Since owning your own home is one of the important necessities of a family, it does become essential that you understand about the current forecast of mortgage interest. This knowledge would help you extensively when you are undertaking a mortgage loan in the near future. Below for your convenience we have analyzed a few forecasts made by financial experts below.
What does Freddie Mac predict?
Freddie Mac is the giant among government sector companies which sells and buys securities which are mortgage backed.
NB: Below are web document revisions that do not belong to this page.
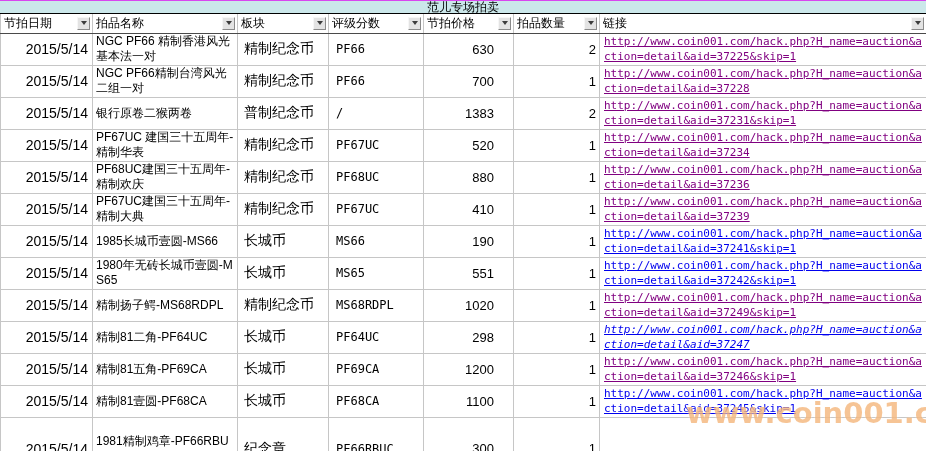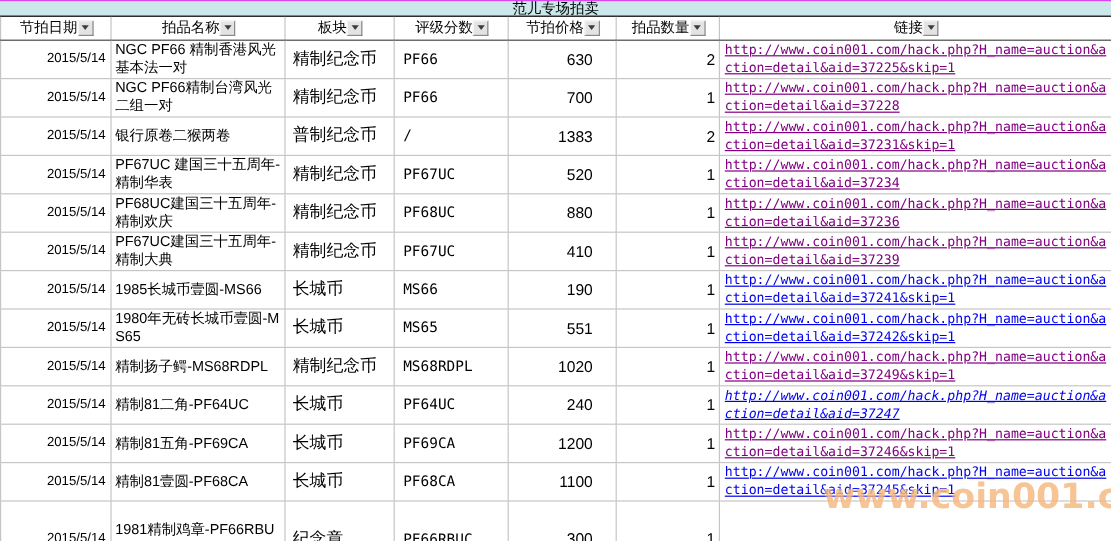--- a/index.html
+++ b/index.html
@@ -37,42 +37,42 @@
   th {
     height:19px;
     font-weight:normal;
     text-align:left;
     border-bottom:1px solid #4a4a4a;
     background:#fff;
     padding:0;
   }
   th:first-child, td:first-child { border-left:1px solid #c6c6c6; }
   .hwrap {
-    display:flex; align-items:center; justify-content:center;
+    display:flex; align-items:center; justify-content:space-between;
     height:100%; padding:0 2px 0 3px;
   }
   .hlabel { font-size:12px; white-space:nowrap; }
   .dd {
     width:13px; height:13px;
     background:#e3e3e3;
     border:1px solid #8a8a8a;
     border-top-color:#f6f6f6; border-left-color:#f6f6f6;
     display:inline-flex; align-items:center; justify-content:center;
     flex:0 0 auto;
     cursor:pointer;
   }
   .dd-arrow {
     width:0; height:0;
     border-left:3px solid transparent;
     border-right:3px solid transparent;
     border-top:4px solid #3c3c3c;
   }
   td { border-bottom:1px solid #c6c6c6; }
   tr.data-row { height:32px; }
-  .c-date  { text-align:right; padding-right:4px; font-size:11px; }
+  .c-date  { text-align:right; padding-right:4px; font-size:14px; }
   .c-name  { text-align:left; padding:0 3px; font-size:12px; line-height:15px; word-break:break-all; }
   .c-sect  { text-align:left; padding-left:6px; font-size:14px; }
   .c-grade { text-align:left; padding-left:7px; font-family:"DejaVu Sans Mono", monospace; font-size:12px;margin-left:25px; }
   .c-price { text-align:right; padding-right:19px; font-size:13px; }
   .c-qty   { text-align:right; padding-right:3px; font-size:13px; }
   .c-link  { text-align:left; padding:0 4px; }
   .c-link a {
     font-family:"DejaVu Sans Mono", monospace;
     font-size:11px;
     line-height:15px;
@@ -269,21 +269,21 @@
         <td class="c-qty">1</td>
         <td class="c-link">
             <a style="color: rgb(128, 0, 128);">http://www.coin001.com/hack.php?H_name=auction&amp;action=detail&amp;aid=37249&amp;skip=1</a>
           </td>
       </tr>
       <tr class="data-row">
         <td class="c-date">2015/5/14</td>
         <td class="c-name">精制81二角-PF64UC</td>
         <td class="c-sect">长城币</td>
         <td class="c-grade">PF64UC</td>
-        <td class="c-price">240</td>
+        <td class="c-price">298</td>
         <td class="c-qty">1</td>
         <td class="c-link">
             <a style="color: rgb(0, 0, 238); font-style: italic;">http://www.coin001.com/hack.php?H_name=auction&amp;action=detail&amp;aid=37247</a>
           </td>
       </tr>
       <tr class="data-row">
         <td class="c-date">2015/5/14</td>
         <td class="c-name">精制81五角-PF69CA</td>
         <td class="c-sect">长城币</td>
         <td class="c-grade">PF69CA</td>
Weekly surveys are undertaken and this was started way back in 1971. Their last year survey had indicated that there would be a drop in the 30 year home loan rates and this happened when the rates dropped to 4.10% in September 2014.
The rate had originally been 4.53%. In 2015 Freddie Mac Company has foretasted that there would be a rise in the area of fixed mortgage rates of 30 years. If this does happen then home owners undertaking new mortgage loans and homeowners who are planning to refinance their mortgage loan because they need to free up quick cash would have to pay higher rates. A representative of the company has spoken in a press release that the fixed mortgage rate would be around 5% for 30 years mortgage loans.
What is the opinion of Mortgage Bankers Association?
The MBA or the Mortgage Bankers Association has another opinion in this matter. Dr Bill Conerly an expert from the National Center for Policy Analysis is of the opinion that mortgage rates of 30 years loans would be up by 6% by the end of 2015. The interest rate would grow as the economy is becoming stronger in nature.
What are the predictions made by Home Buying- Institute?
HBI’s Mortgage Interest Rates Forecast is that the interest rate would be higher in the closing months of 2015. The growth of mortgage interest rates some feel is due to the fact that Federal Reserve is closing up the QE or the stimulus program known as the Quantitative Easing. However experts at HBI feel that the impact felt would be much lesser than what was originally foretasted.
What do economic experts have to say about this?
Many economists had foretasted a sharper growth in mortgage rates in 2015. The main reason being as the Federal Reserve had began to close away the stimulus program. Here some economist quickly point out the fact that when the Federal Reserve started reducing their purchase levels of bonds, the mortgage rates reduced considerably. The rates fell by 0.43% during the last months of 2014 and in the beginning months of 2015, the rates started gradually increasing. Thus economic experts recommend the forecast made by Freddie Mac is important and also maintain that these rates are rising as the economy is being revived considerably.